On a lu dans la presse que des collaborateurs directs du chef de l'Etat, dont le colonel Dogbo se sont intéressés au sujet. Est-ce à dire que le chef de l'Etat est saisi et qu'il veut toute la lumière sur cette affaire ?

C'est le général Touvoly que j'ai rencontré hier (Ndlr : mardi dernier) qui est le chef d'état-major particulier. Donc, c'est son service. Il est le chef. Il est venu me rencontrer, on a échangé sur la question. Maintenant, si d'autres officiels s'intéressent aussi à la question, ça peut être normal. Le président de la République doit vouloir en savoir un peu plus aussi parce qu'il y va de la souveraineté. S'il a un service qui s'occupe de ça, il peut envoyer d'autres colonels pour investigation et c'est très bien aussi. Moi, je n'ai pas été interrogé. Mais ce n'est pas impossible et ce n'est pas non plus mauvais.

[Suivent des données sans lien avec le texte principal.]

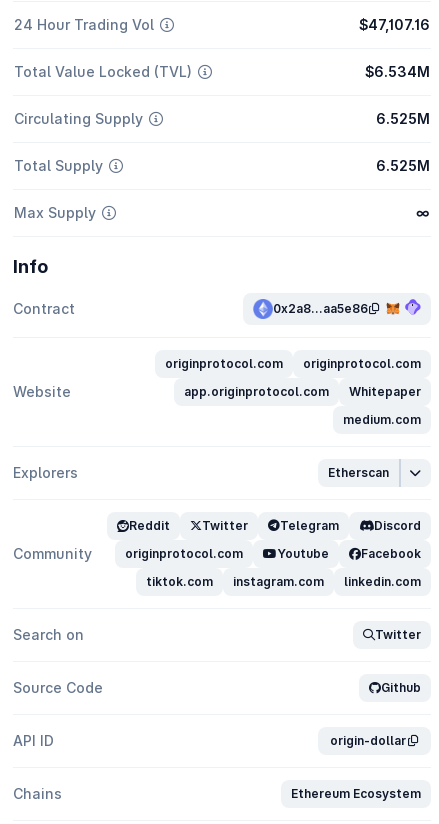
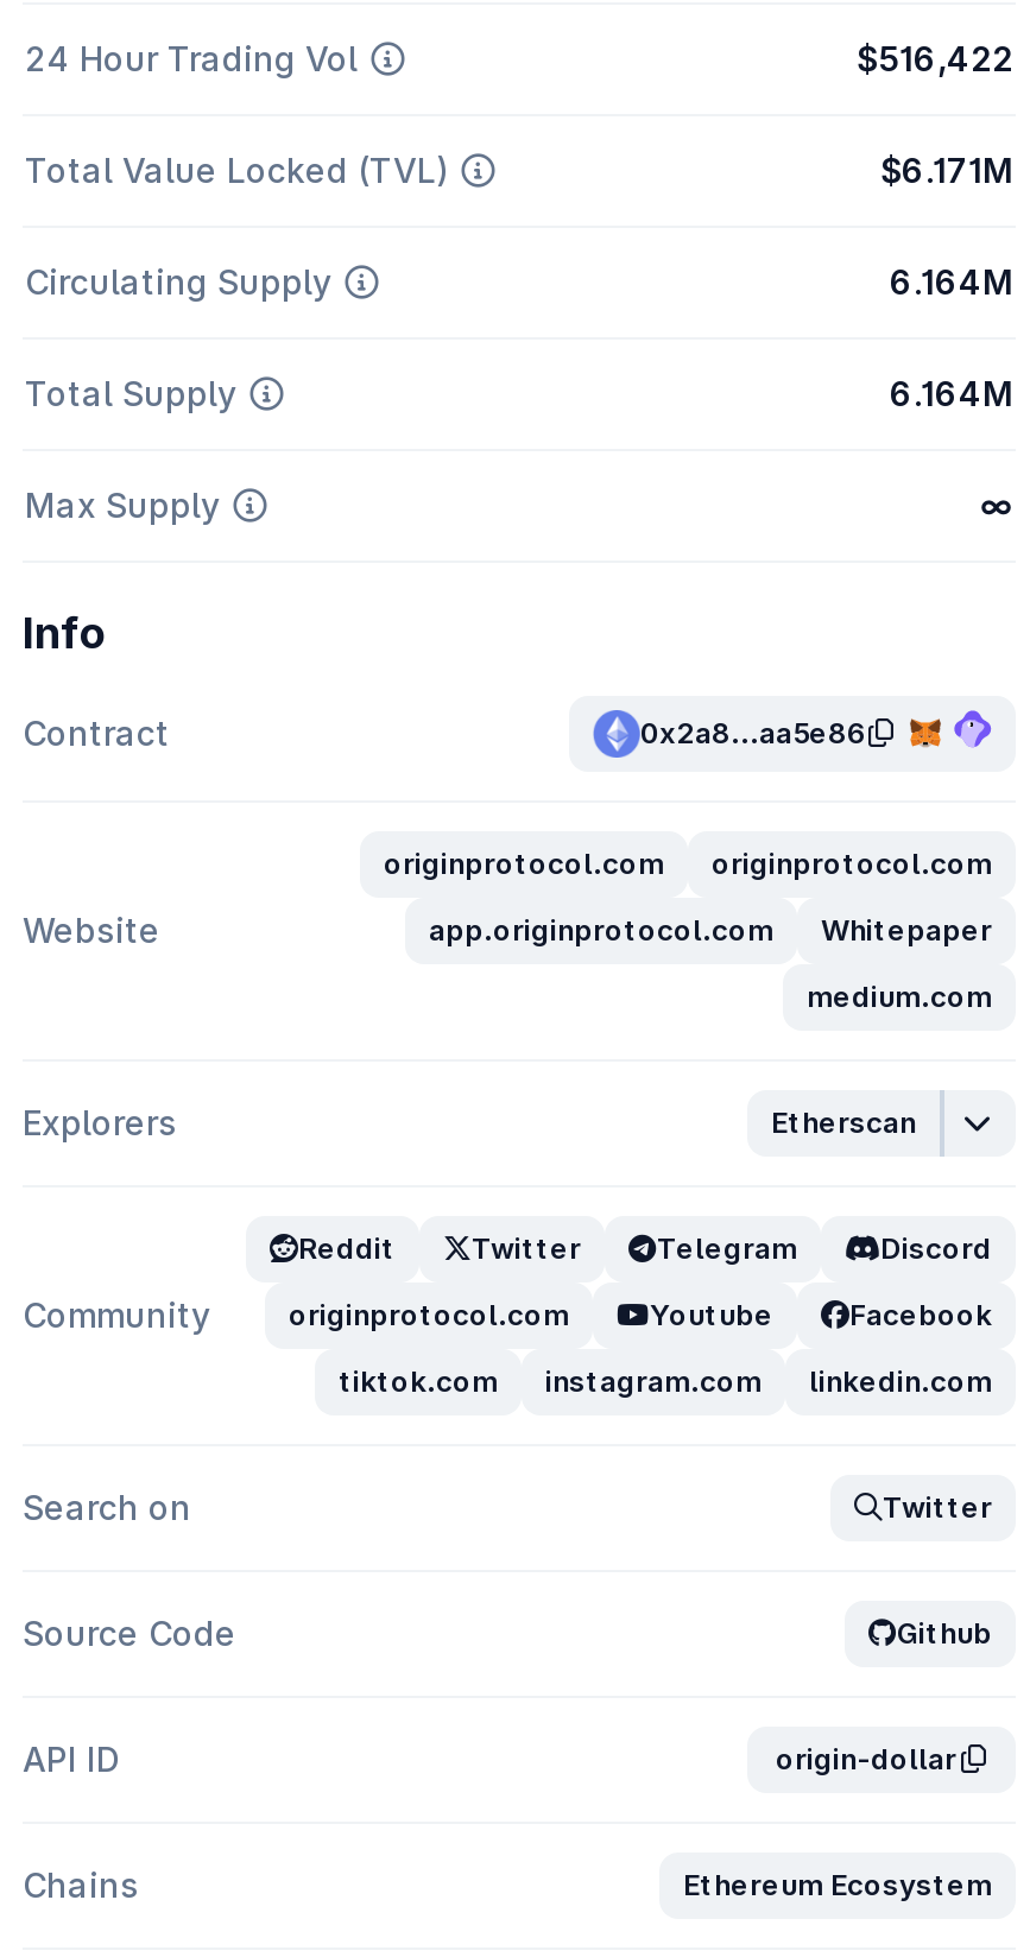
[359,16,430,33] $47,107.16 -> [857,38,1013,78] $516,422
[365,63,430,80] $6.534M -> [880,150,1013,190] $6.171M
[376,110,430,127] 6.525M -> [890,261,1013,302] 6.164M
[376,157,430,174] 6.525M -> [890,373,1013,413] 6.164M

Ce genre de fait ne pourrait-il pas entacher la certification de l'aéroport ?

C'est une excellente question parce que les premiers articles qui sont parus dans la presse ont indiqué que cela va jouer négativement sur la certification. Je peux vous dire que ça n'a aucun lien. La certification aéroportuaire, c'est les mesures que nous mettons à l'aéroport pour protéger les vols contre tout acte illicite. S'il doit avoir un lien, cela ne peut être que positif. Parce que si les Américains se rendent compte qu'on a maintenu un avion au sol qui n'a pas respecté notre réglementation, ça veut dire qu'on est rigoureux.


Vous avez été vigilant sur ce coup. Est-ce à dire que d'autres mesures seront arrêtées pour accroître cette vigilance ?

Oui, la vigilance doit être permanente. Le problème, c'est qu'on peut ne pas être au courant de ces choses-là. Imaginez qu'on ne vous avait pas signalé que cet avion est au sol, il serait venu et parti. La vigilance est permanente, mais c'est l'information qui parfois, ne nous parvient pas. Si nous sommes informés, nous ne pouvons pas tolérer ce genre de choses. Je vous apprends qu'il y a eu des cas. Un avion civil transportant plus de 300 passagers a été bombardé en plein air parce que qu'il a traversé l'espace aérien sans autorisation. C'était un avion de la compagnie sud-coréenne. Il a été abattu par l'aviation militaire russe. C'est pour dire que les gens ne s'amusent pas avec ça. Alors pourquoi, allons-nous accepter que l'on vienne atterrir sans autorisation chez nous ? Si nous sommes au courant, nous allons toujours réagir de la même manière.


Quel est le délai de finalisation de l'enquête ?

Le délai peut être même cet après-midi (Ndlr : hier après midi) si le patron de ARIK arrive et qu'il nous communique le nom de ceux qui ont falsifié le numéro. Donc, le délai dépend de la manifestation de la vérité. L'avion doit rester au sol jusqu'à ce qu'on découvre la vérité.